By Colin Leopold – The billion-dollar impact fund is now a reality for mainstream private equity houses. Can they stay true to the roots of impact investing and meet the expectations of LPs?

By Colin Leopold – The billion-dollar impact fund is now a reality for mainstream private equity houses. Can they stay true to the roots of impact investing and meet the expectations of LPs?

There has been an explosion in impact strategies following the launch of one of the first and largest mainstream funds, TPG Rise, in 2016.

A record 132 impact funds were launched last year, according to Preqin, with USD20 billion amassed since 2015, according to Bloomberg data.

In a survey of more than 60 private equity professionals by Private Equity Wire during February, around two thirds of respondents said they either have, or planned to have, an impact fund in the next 12 months.

Their fundraising targets are getting larger and strategies more specialised, say placement agents and advisers, on the back of a surge in more specific LP impact allocations and European regulations encouraging sustainable investment.
In January Nordic-based Summa Equity closed its third impact fund, and Europe’s largest yet, at EUR2.3 billion. It marked Summa’s entry into the ‘billion-dollar impact club’ – a group which includes or will soon include KKR, Bain, Apollo and Apax.

Others including JP Morgan Asset Management and Allianz Global Investors are launching or building out teams within the space too.

“It’s just the tip of the iceberg, albeit a very large tip,” says Stephanie Kater, co-head of impact investing at Bridgespan, which advises funds on their impact strategies. “[Impact] is becoming mainstream and even firms that weren’t necessarily planning to think about an impact product or a responsible investing product are being pushed to do it by their investors.”

Spinning out

Once the preserve of philanthropists and government-backed development agencies, impact investing will soon become the norm across private markets, said Nils Rode, chief investment officer at Schroders Capital during an online presentation by the investment manager in February.

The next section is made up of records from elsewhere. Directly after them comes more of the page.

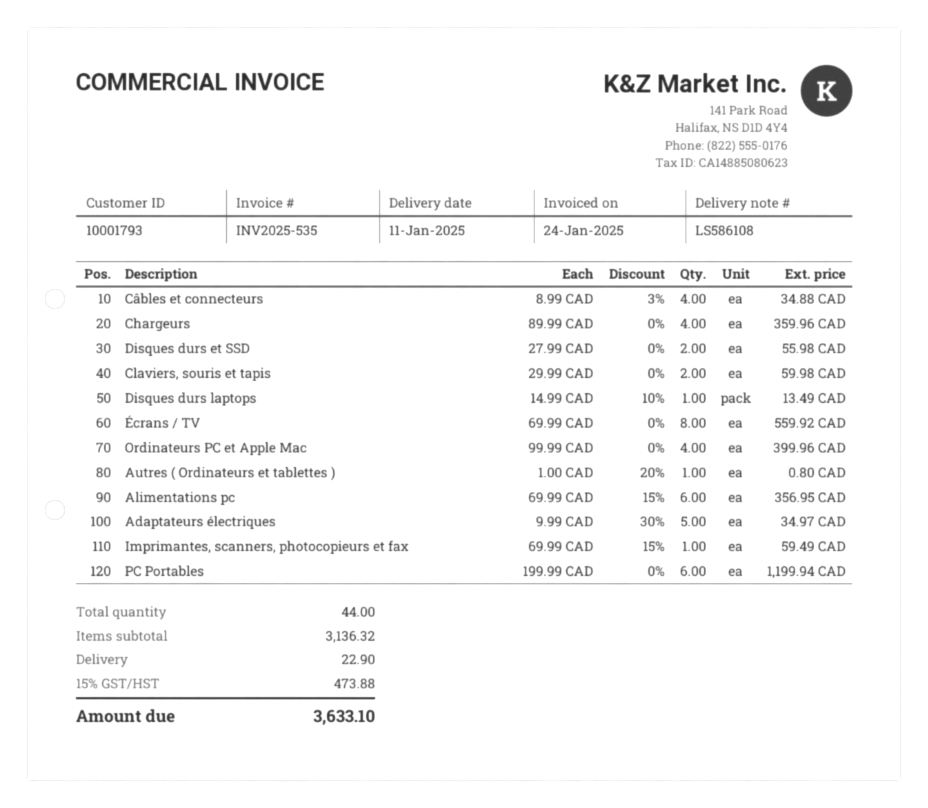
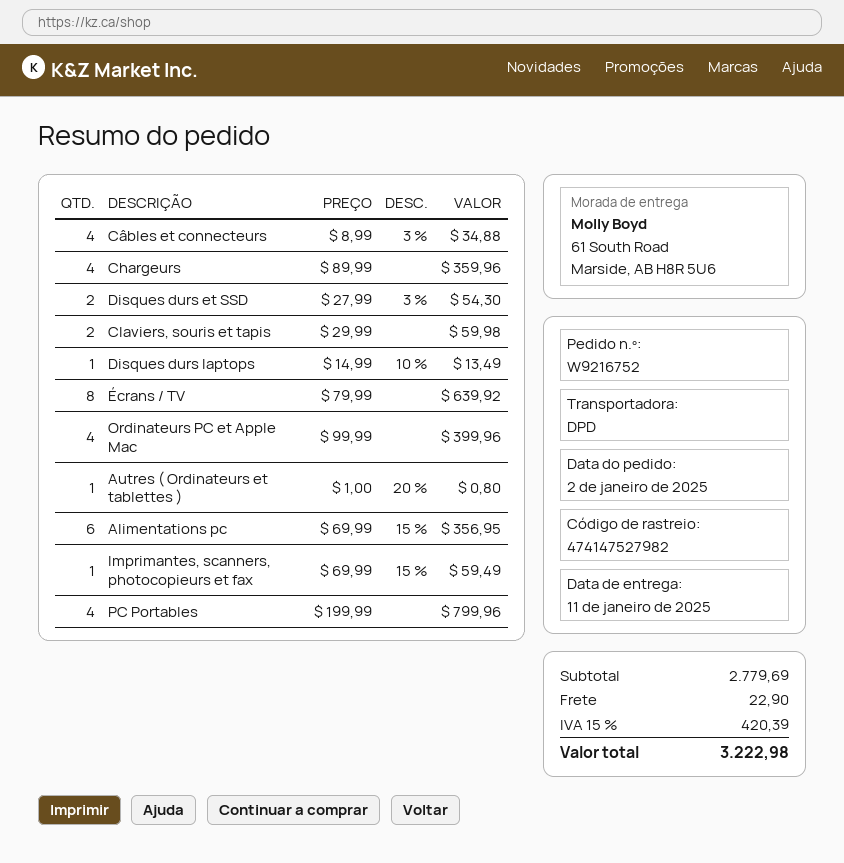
Disques durs et SSD: 2 x 27.99 = 55.98 -> 2 x 27.99 - 3% = 54.30
Écrans / TV: 8 x 69.99 = 559.92 -> 8 x 79.99 = 639.92
Adaptateurs électriques: 5 x 9.99 - 30% = 34.97 -> none
PC Portables: 6 x 199.99 = 1199.94 -> 4 x 199.99 = 799.96
subtotal: 3136.32 -> 2779.69
tax: 15% = 473.88 -> 15% = 420.39
total: 3633.10 -> 3222.98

A Barclays Private Bank survey of over 300 respondents, on average managing USD833 million in assets, expects the share of impact investing within portfolios to reach 54 per cent by 2027, from 41 per cent this year.

Europe is currently home to a 15 per cent higher concentration of impact and sustainable investment funds in relation to traditional private equity funds, while North America has an equal percentage of both overall, according to data from Bloomberg’s Private Equity Database, showing the potential for growth in the US specifically.

Although specialist managers have been active in the space for decades, much of the current growth is coming from spin-out fund products that complement existing buyout strategies says Zac Williams, managing director at fund advisory Monument Group.

These impact extensions can offer mainstream private equity funds a ‘halo effect’, which can help initiate or develop relationships with investors while also addressing any criticism of private equity’s deepening role in society.

“We’re seeing mainstream general Impact funds launched by partners leading discussions with stories around their impact,” says Paul Yett, director of ESG and sustainability at asset manager Hamilton Lane. “So, [the conversation might be] ‘in addition to this being an investment that generated great returns, here’s some of the benefits you should be aware of around environment or social or what have you’. Investors want to hear this.”

But as larger players enter the space, how they measure their ‘impact’ is also receiving more attention from these investors.

Impact funds typically use the World Bank- owned IFC’s operating principals for impact and the UN’s Sustainable Development Goals but questions from LPs may still include ‘what outcomes in a more rigorous way. The result – known as the ‘impact multiple of money’ – suggests a minimum social return on investment of USD2.50 for every USD1 invested and can be used to monetise outcomes, ranging from lower greenhouse gas emissions to higher educational attainment to better health.

Social outcomes

The first impact funds tended to focus on social outcomes in impoverished communities – often much harder to measure – rather than environmental goals, but this has changed as new actors have entered the space and the energy transition has become a mainstream focus.

“The impact category is becoming harder to define but we have to be a little careful not to become fixated with labels,” says James Magor, director, sustainability at investor Actis, “because, yes, climate change is an environmental problem but it’s an environmental problem with profound social consequences too. By addressing a climate issue, arguably, you will be addressing some social problems as well.”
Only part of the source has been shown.